Extracted records START

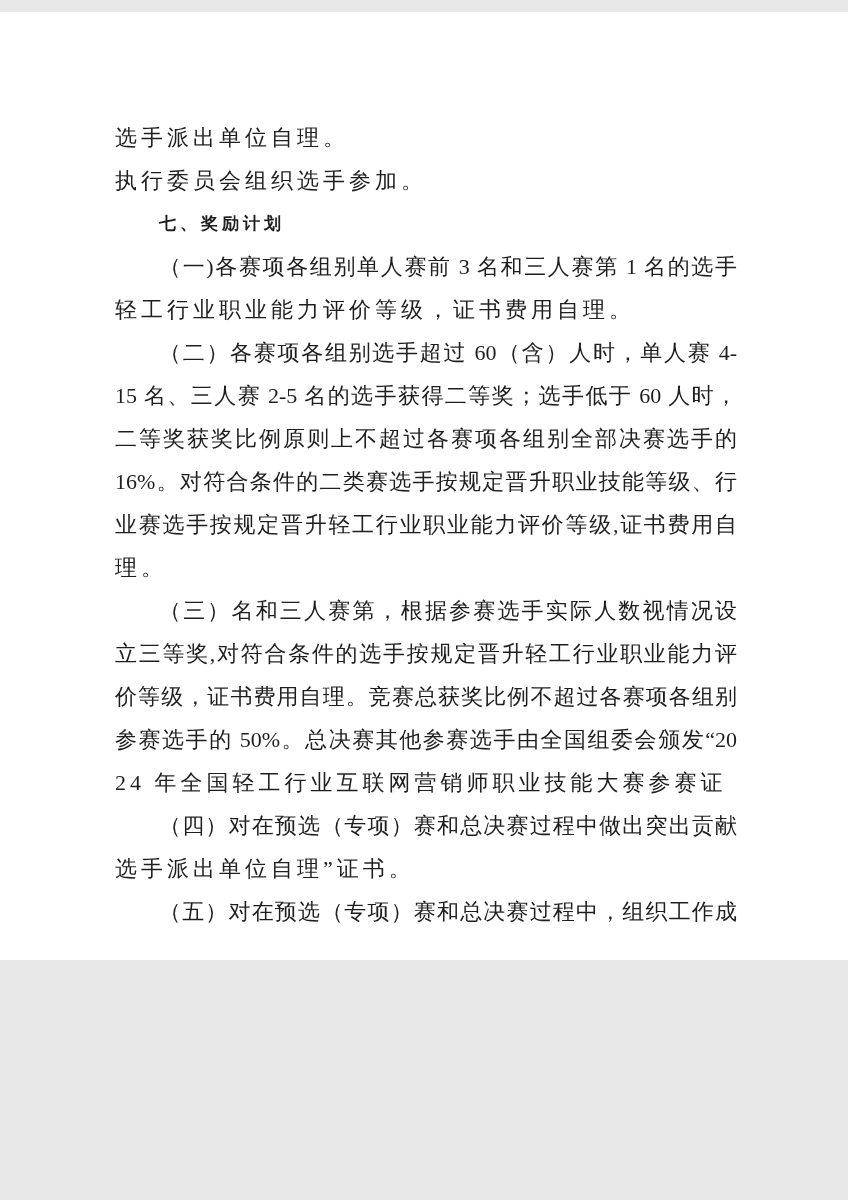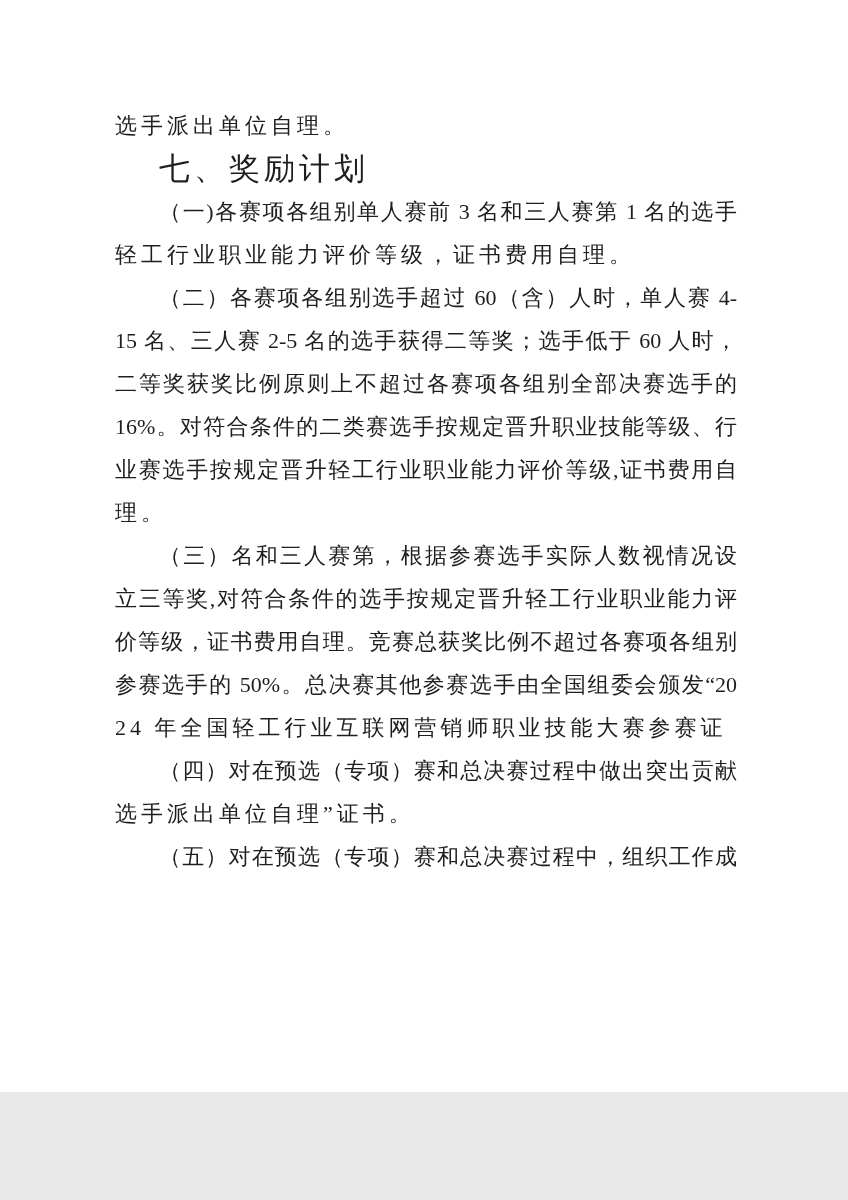--- a/index.html
+++ b/index.html
@@ -7,8 +7,8 @@
   .page {
     position: relative;
     width: 848px;
-    height: 1092px;
-    margin: 0 auto;
+    height: 948px;
+    margin: 12px auto;
     background: #ffffff;
     font-family: "Liberation Serif", "DejaVu Serif", serif;
     color: #1e1e1e;

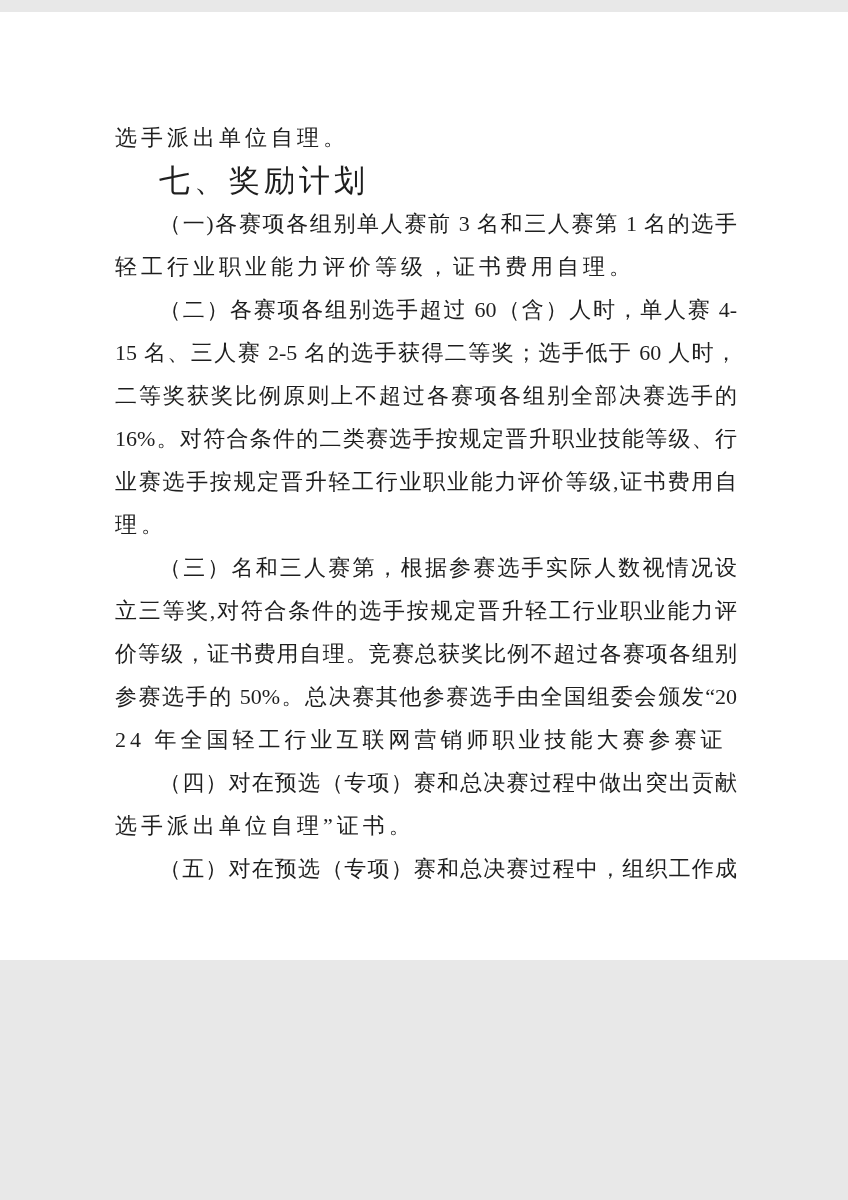--- a/index.html
+++ b/index.html
@@ -70,6 +70,7 @@
         <div class="line lline">选手派出单位自理。</div>
       </div>
       <div class="para">
+        <div class="line lline">执行委员会组织选手参加。</div>
       </div>
       <div class="para">
         <div class="line lline indent heading-line">七、奖励计划</div>

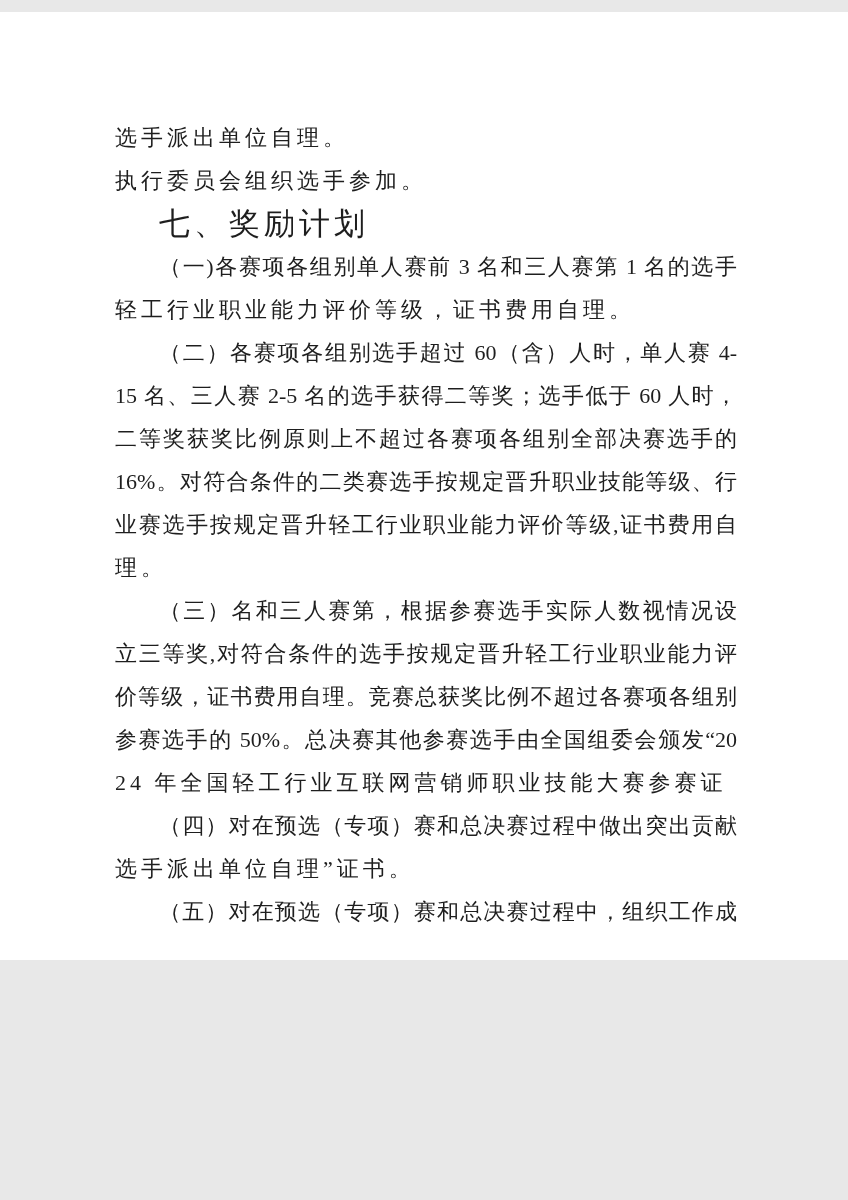--- a/index.html
+++ b/index.html
@@ -42,8 +42,8 @@
   .indent { text-indent: 44px; }
   .heading-line {
     font-family: "Liberation Sans", "DejaVu Sans", sans-serif;
-    font-weight: normal;
-    font-size: 31px;
+    font-weight: bold;
+    font-size: 17px;
     letter-spacing: 4px;
     text-align: left;
     text-align-last: auto;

Extracted records END

Work to be completed:
From the data above, copy each line that has the string "text".

Output for this exercise:
   .indent { text-indent: 44px; }
     text-align: left;
     text-align-last: auto;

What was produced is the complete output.